# (Frog God Games)  Perilous Vistas KS



## silverhair2048 (Feb 27, 2017)

It is alive. 




[h=1]Perilous Vistas[/h]The latest additions  to the Perilous Vistas: Mountains of Madness and Marshes of Malice are  environment sourcebooks that delve into the foreboding mountains and  explore the mysterious wetlands respectively.
The Perilous Vistas  line brings the great outdoors to life. Like their predecessors, the  highly acclaimed Dunes of Desolation and Fields of Blood, Mountains of  Madness and Marshes of Malice are black and white, 225+ page supplements  that build upon real world details and their gaming applications to  provide all of the essentials and extras to run campaigns set in one of  these remarkable biomes.
These huge Tomes are all well-researched  and use real-world information tailored to meet fantasy roleplaying  rules that create a feel of "really being there" in each terrain type.  For example, we engaged a professional mountain guide, Nate Paul, to  work with us on Mountains--so the travel and skill rules were in part  developed by a real-life mountaineer!


----------



## silverhair2048 (Mar 1, 2017)

$9,075 pledged of $20,000 goal
151 backers
27 days to go


----------



## silverhair2048 (Mar 4, 2017)

$10,764 pledged of $20,000 goal
184 backers
25 days to go


----------



## silverhair2048 (Mar 8, 2017)

Last night Undead Viking had an interview with some of Frog God Games major frogs.  Here is the link.

https://www.youtube.com/watch?v=qaomgfHw_4w


----------



## silverhair2048 (Mar 10, 2017)

$12,674 pledged of $20,000 goal
213 backers
19 days to go


----------



## silverhair2048 (Mar 15, 2017)

This was posted yesterday.

Hey All!

This is Zach from Frog God. This project has been moving along nicely but we would like to see it ramped up and Bill would like to see you have some more stuff. Thus we have some new bonuses, add-ons, and books available. 

First is something everyone will get FREE at funding, followed by a couple new add-ons...
Glades of Death Bonus

 A Druid's Revenge Can your PCs make it through the forest on the way to their final destination? Will they be ensnarled in the mystery of dreaded ghoul wolves, or become entangled in a battle between druids and insects that is slowly destroying a small logging village in their way? Are your PCs strong enough to enter the Canyons of Arcuri? Perhaps, they are even bold enough to enter the private, forested demiplane of the mad druid Niavark. Read the Leaves Make PCs fear the forest! Glades of Death™ contains new spells, new feats, and a new look at skills and how to use them in the wilderness. Guidelines for the rapid creation of new fantasy forests are also provided along with new monsters and four generic forest-based adventures designed to help bring a campaign out of the dungeon and into the wilderness.  
Stoneheart Valley

$13 Hardcover+PDF/$10 PDF  

During the kickstarter we are having a special price for Stoneheart Valley. Hardcovers are $13 with your pledge (coming, as all of our books do, with the PDF). The PDF alone is also reduced to $10 for Kickstarter backers.
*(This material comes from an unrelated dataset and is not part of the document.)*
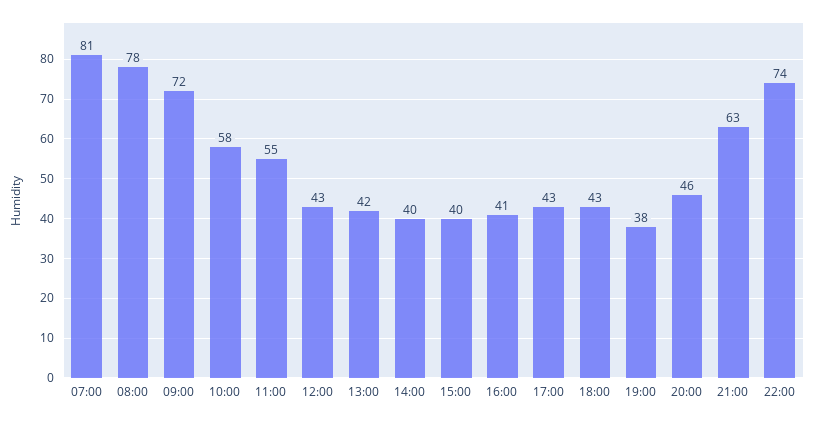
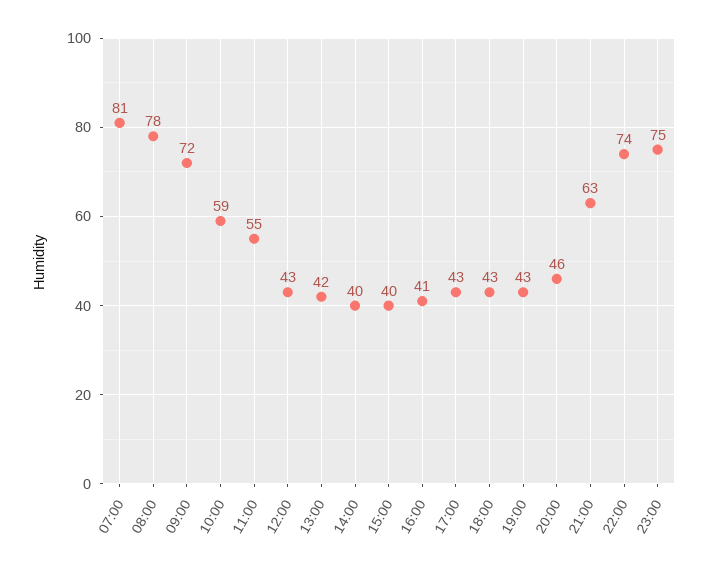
10:00: 58 -> 59
19:00: 38 -> 43
23:00: none -> 75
From Bill Webb and Clark Peterson's home campaign comes the old-school setting of The Lost Lands: Stoneheart Valley. For over a decade, fans of Necromancer Games and Frog God Games have been asking to see the world behind the adventures. And at long last, here is where it all began, in the Stoneheart Valley near the town of Fairhill. This mini-campaign was originally presented to the fans of Necromancer Games in three separate modules: "The Wizard's Amulet", "The Crucible of Freya", and "The Tomb of Abysthor". Frog God Games has taken the full series from the 3E version plus supplemental material previously available only online, and converted it all to the Pathfinder Roleplaying Game system. 
Dead Man's Chest for Pathfinder Softcover 

$28 Softcover*+PDF/ $8 PDF

A Treasury of Nautical Lore No place offers more adventure than the ocean. No dungeon is as deep, no jungle as full of exotic and dangerous life. Most folk spend their entire lives on dry ground, unaware that entire civilizations thrive beneath the waves, sometimes far more ancient and steeped in mystery than any on the world's upper surface. 

Though player characters (PCs) have long grown familiar with the air-breathing world above, seldom do they venture into the depths, and when they do, they discover wonders they never dreamed exisited. The ocean offers a venue for adventure that is at once alien and appealing. Strange things exist down there, as perilous as they are compelling. Maritime Adventures Dead Man's Chest lays bare the ocean and the creatures that inhabit it. Within these pages are detailed rules for ship movement, as well as guidelines for underwater exploration, and three complete maritime adventures. At last there is a comprehensive source for sailing and the sea-packed with over 100 new magic items, monsters, feats, prestige classes, and spells.

-

So go forth and add these wonders to your pledges (along with Fields of Blood and Dunes of Desolation) and lets get us past funding and into some stretch goals (we have some more planned, we talked about them all weekend  ).

Zach, Frog God Games

*at $40k it becomes a hardcover at the same price


----------



## silverhair2048 (Mar 16, 2017)

Posted today.

 New Razor Coast Add-On! Add-on and Stretch Goal Overview!
1 Comment
2 likes
New Stretch Goals and Add-ons!  
Introducing the Razor Coast Party Pack Add-on!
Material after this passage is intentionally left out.